Consular nonreviewability (sometimes written as consular non-reviewability, and also called consular absolutism) refers to the doctrine in immigration law in the United States where the visa decisions made by United States consular officers (Foreign Service Officers working for the United States Department of State) cannot be appealed in the United States judicial system. It is closely related to the plenary power doctrine that immunizes from judicial review the substantive immigration decisions of the United States Congress and the executive branch of the United States government.

Since the alien denied entry at a consulate abroad was not subject to the jurisdiction of the United States, it is not a priori clear whether the alien has standing to sue in the US justice system. However, the principle of consular nonreviewability goes further than simply denying aliens standing; it also creates a strong presumption against judicial review of consular decisions requested by United States citizens and residents affected by them.

Distinction between Department of State decisions, USCIS decisions, and ICE/CBP immigration enforcement decisions 

Consular nonreviewability specifically applies to decisions made by consular officers representing the United States in other countries, who are employees of the United States Department of State. It does not apply to decisions made by United States Citizenship and Immigration Services.

For many immigrant and non-immigrant visas, the approval of a petition or application from the USCIS is a prerequisite for obtaining the visa. However, the visa may be denied despite the USCIS application having been approved, and consular nonreviewability insulates such decisions from challenge. For instance, in the case of Kerry v. Din (2015) the applicant whose visa was denied had gotten USCIS approval through a Form I-130 filed by his wife, but his visa was nonetheless denied and the United States government claimed that detailed explanation of the reason of denial was not necessary.

Consular nonreviewability also does not apply to decisions made by U.S. Customs and Border Protection officers when deciding whether to allow an alien to enter or not enter the United States at a designated port of entry, or to immigration enforcement actions taken by U.S. Immigration and Customs Enforcement. However, in practice, the avenues of legal redress for the actions of these agencies are limited, owing to the plenary power doctrine.

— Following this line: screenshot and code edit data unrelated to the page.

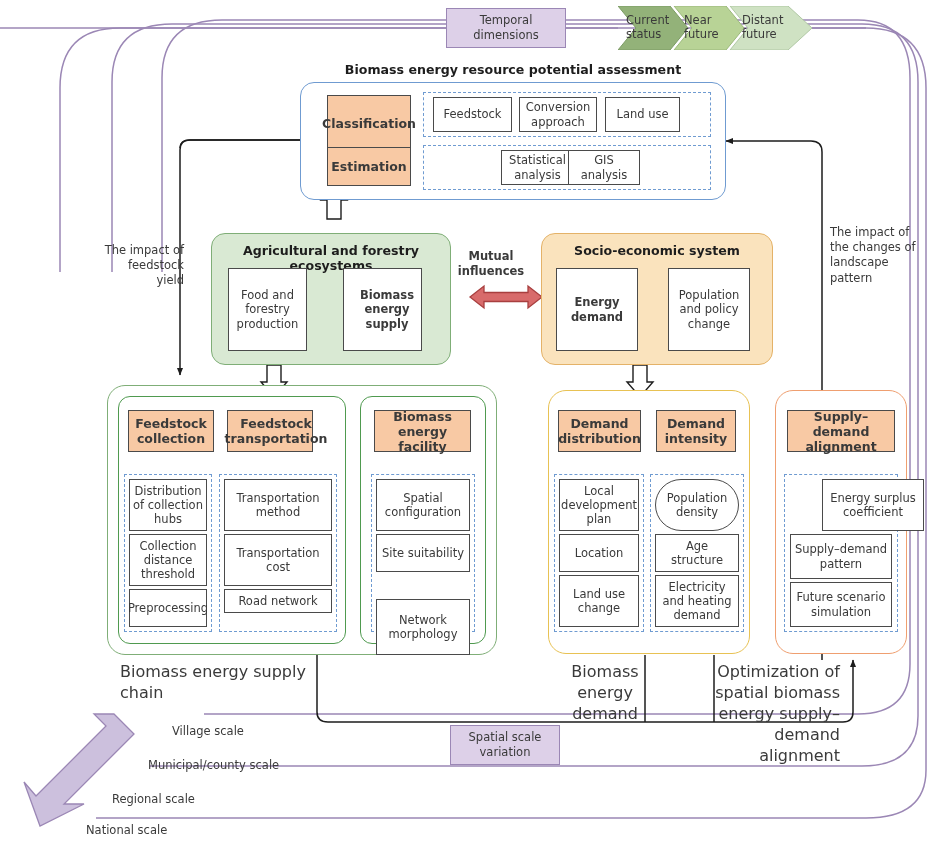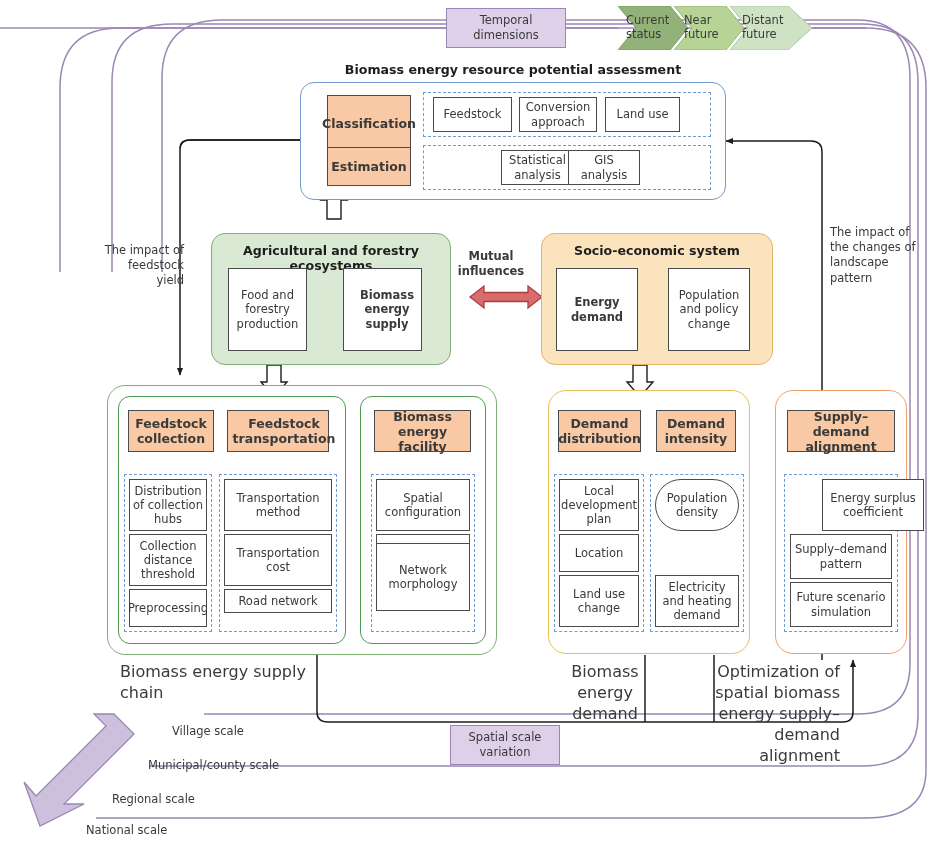"Feedstock transportation" div.abs { width: 102px -> 86px }
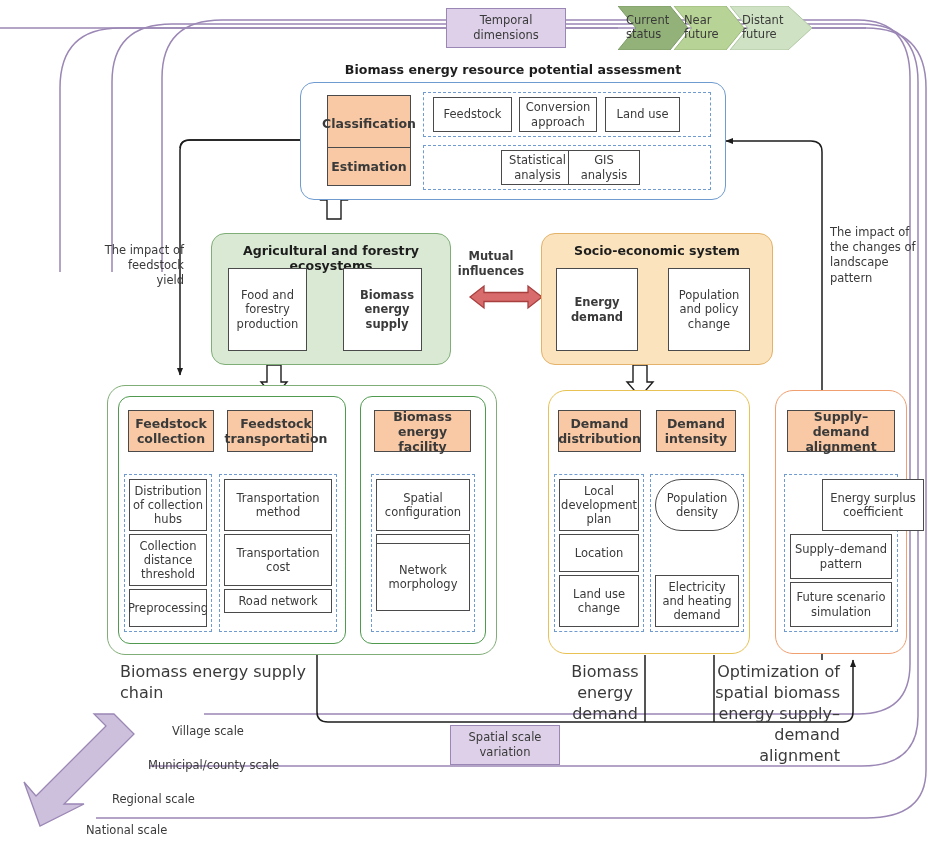"Age structure" div.abs { html: none -> <div>Age structure</div> }
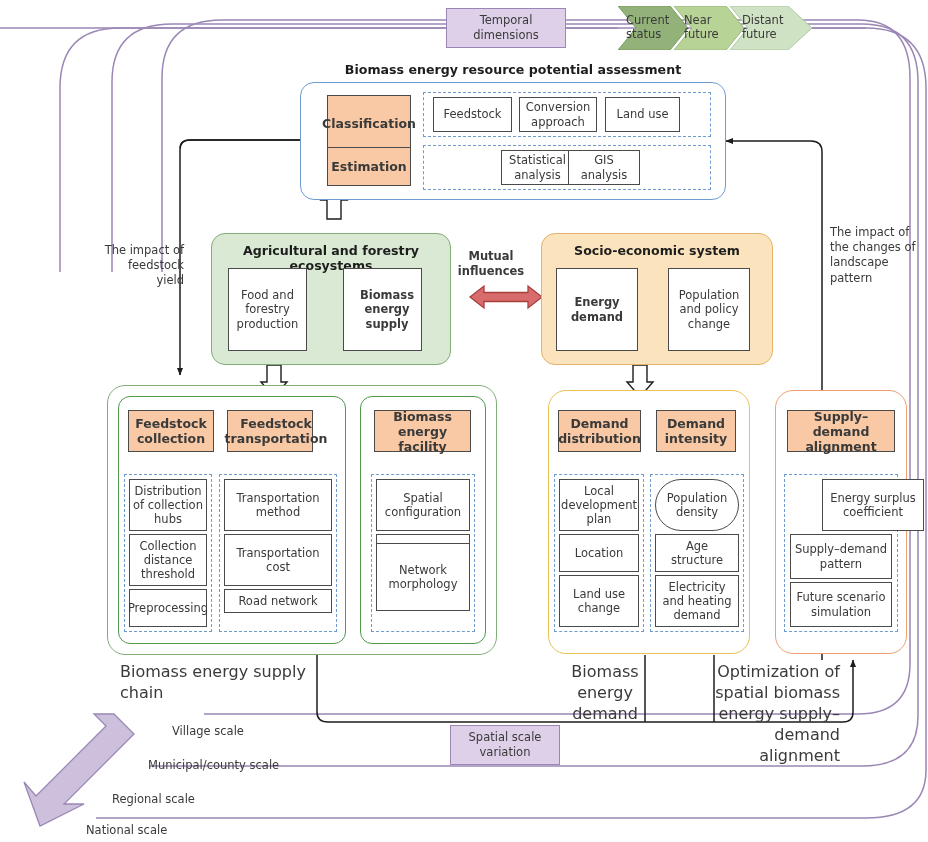"Network morphology" div.abs { height: 68px -> 56px; top: 543px -> 599px }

Review and reconsideration within the Department of State 

Consular nonreviewability does not mean that the Department of State cannot reconsider its immigration decisions. There are a number of avenues for redress within the Department of State for somebody whose visa is denied.

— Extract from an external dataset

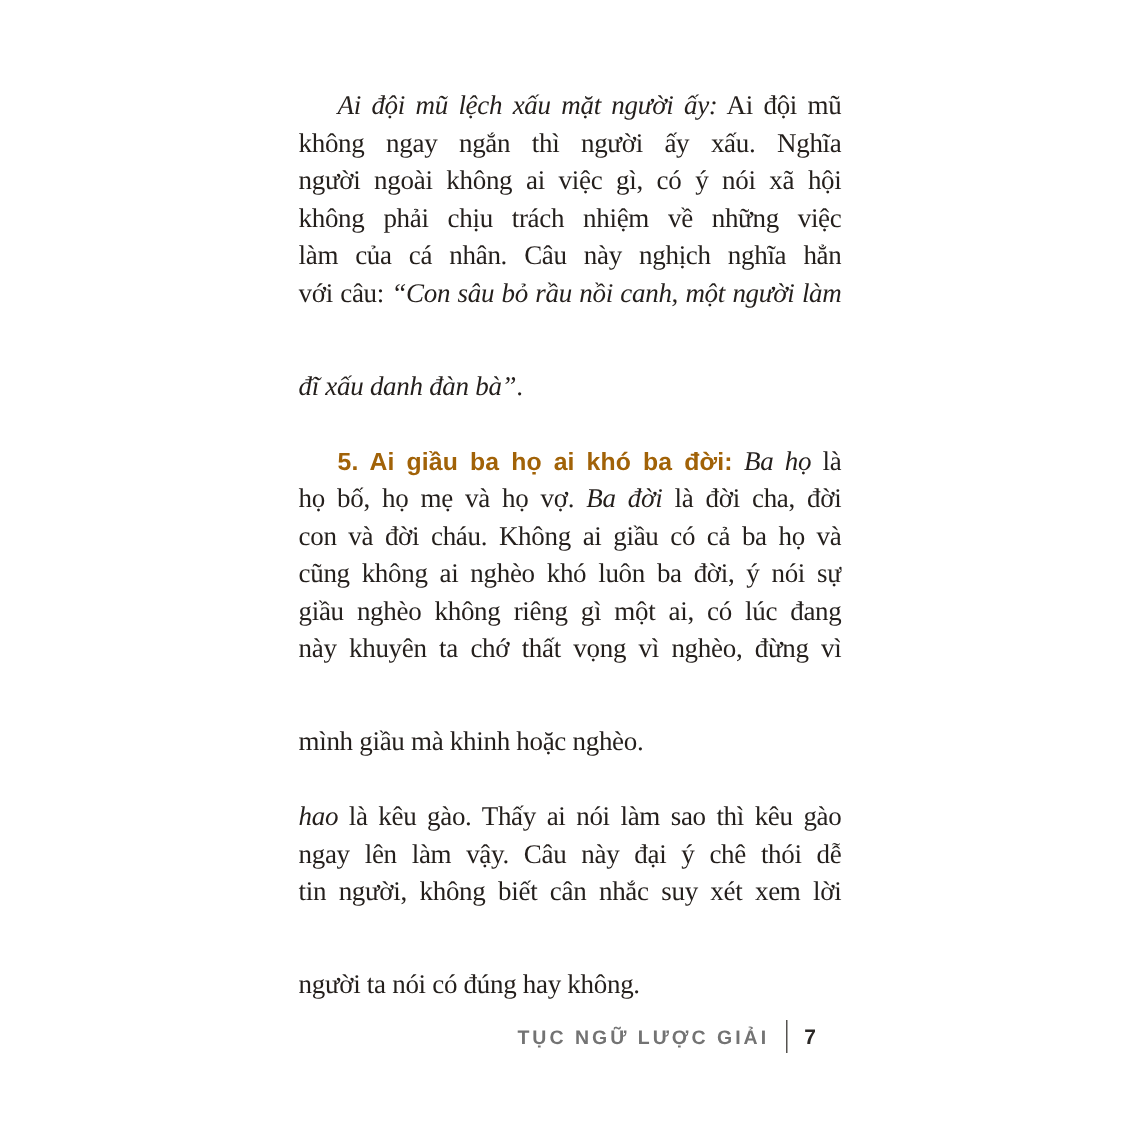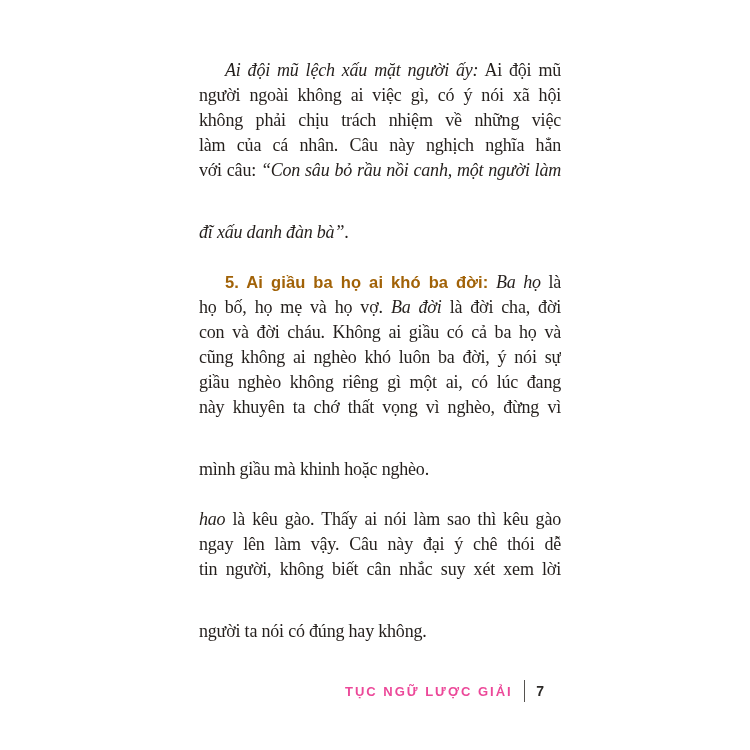"không ngay ngắn thì người" div.line { html: none -> <div><span>không ngay ngắn thì người ấy xấu. Nghĩa</span></div> }
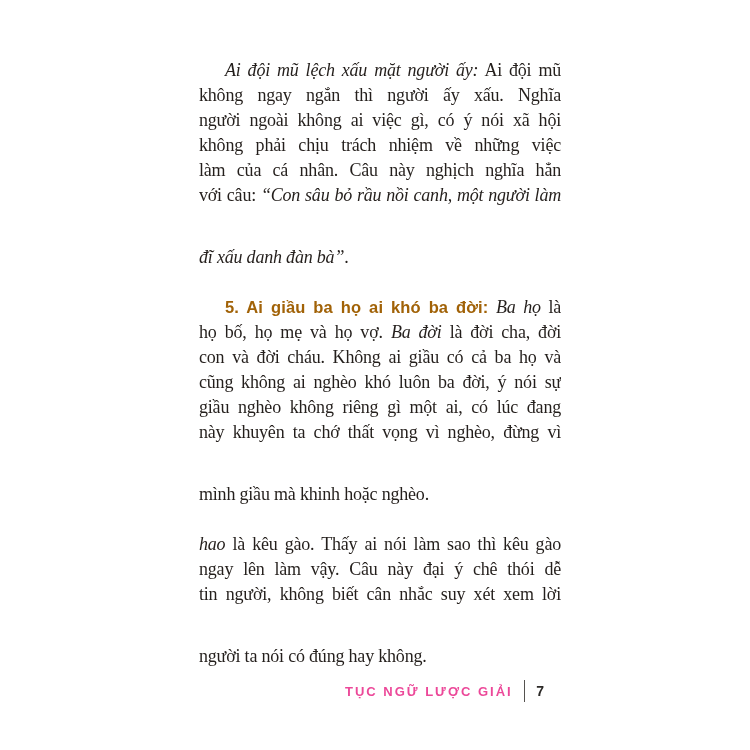"TỤC NGỮ LƯỢC GIẢI" .running-title { color: #ec4899 -> #737373 }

Re-application and submission of additional information 

 Section 214(b) refusals: These are refusals for non-immigrant visas where the consular officer is unconvinced of the applicant's non-immigrant intent. This ground of refusal cannot be appealed, but the applicant is free to apply again for a visa (paying the visa fee again). Past refusals are on the record and the applicant is therefore in principle expected to show a change in circumstances to explain why he/she would now qualify for a visa. However, since different consular officers make decisions based on their own discretion the applicant may well qualify when applying the second time despite no change to circumstances.
 Section 221(g) refusals: These "quasi-refusals" mean that the consular officer has deferred a final decision on the applicant, and will complete the decision once additional information from the applicant or the United States government becomes available. If the pending information needs to come from the applicant, there is a time limit of one year. If the applicant exceeds the time limit, the applicant needs to re-apply. If the pending information needs to come from the United States government, there is no time limit. The various grounds for such quasi-refusals:
 Suspension of Action on Petition
 Addition evidence is required
 Withdrawal of application (while it is pending adjudication)

Supervisorial review 

The Code of Federal Regulations states that all non-immigrant visa denials should be reviewed by a supervisor. However, the Foreign Affairs Manual states that as many refusals as practical, but not fewer than 20%, should be reviewed, as soon as possible, but deferrable by up to 120 days if the applicant wishes to submit additional evidence. For immigrant visa applications, the review must take place as soon as administratively feasible (but within 30 days) unless the applicant wishes to submit additional evidence (in which case there is no time limit). Supervisorial review of 214(b) refusals (failure to establish non-immigrant intent) require the supervisor to re-interview the applicant.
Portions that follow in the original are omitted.